* To do
Check every line of the material for the word "Liberation". Copy those that have it.
### Listed records ###
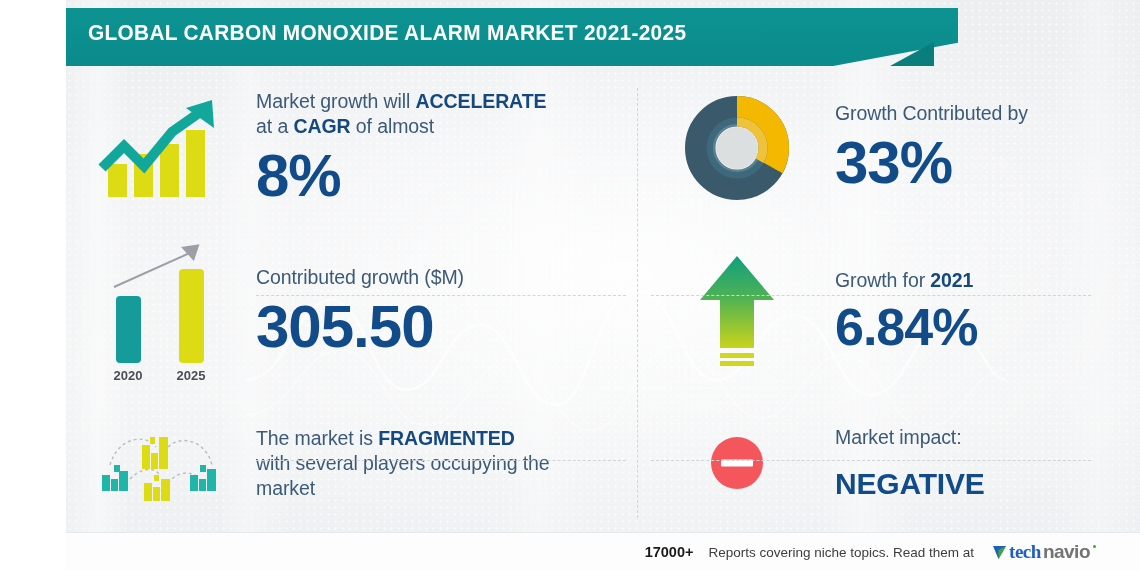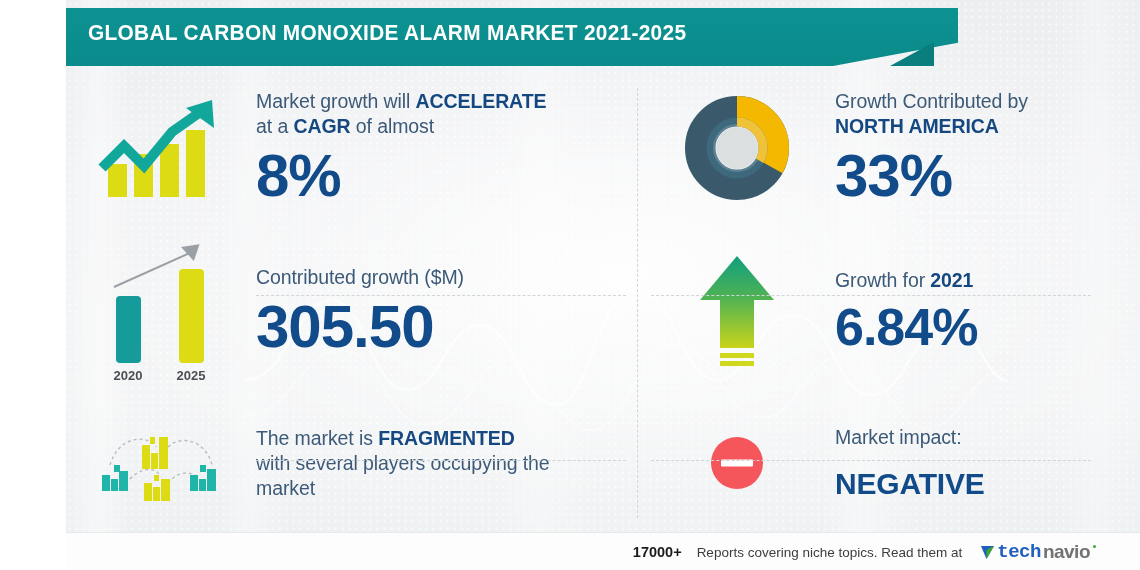--- a/index.html
+++ b/index.html
@@ -265,21 +265,21 @@
     font-size: 14.5px;
   }
   .logo {
     display: inline-flex;
     align-items: center;
     margin-left: 18px;
     gap: 2px;
   }
   .logo-mark { width: 15px; height: 16px; }
   .logo-tech {
-    font-family: Liberation Mono, monospace;
+    font-family: Liberation Serif, serif;
     font-weight: bold;
     font-size: 19px;
     color: #1f5fbf;
     letter-spacing: -0.5px;
   }
   .logo-navio {
     font-family: "Liberation Sans", sans-serif;
     font-weight: bold;
     font-size: 19px;
     color: #737373;
@@ -424,21 +424,20 @@
               <circle cx="52" cy="52" r="38" fill="none" stroke="#f5b800" stroke-width="28" stroke-dasharray="78.8 159.9" transform="rotate(-90 52 52)"></circle>
 
               <circle cx="52" cy="52" r="26" fill="none" stroke="#3f6c80" stroke-width="9" opacity="0.85"></circle>
               <circle cx="52" cy="52" r="26" fill="none" stroke="#f0c23a" stroke-width="9" stroke-dasharray="53.9 109.4" transform="rotate(-90 52 52)"></circle>
               <circle cx="52" cy="52" r="21" fill="#dcdfe0"></circle>
             </svg>
           </div>
           <div class="text-slot">
             <div class="lede">
               <span>Growth Contributed by</span><br>
-              <b>NORTH AMERICA</b>
             </div>
             <div class="bignum">33%</div>
           </div>
         </div>
 
         <div class="cell cell-2">
           <div class="icon-slot" style="width:196px;">
             <svg class="icon-uparrow" viewBox="0 0 82 120">
               <defs>
                 <linearGradient id="arrowGrad" x1="0" y1="0" x2="0" y2="1">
###
* Exercise solution
-    font-family: Liberation Mono, monospace;
+    font-family: Liberation Serif, serif;
     font-family: "Liberation Sans", sans-serif;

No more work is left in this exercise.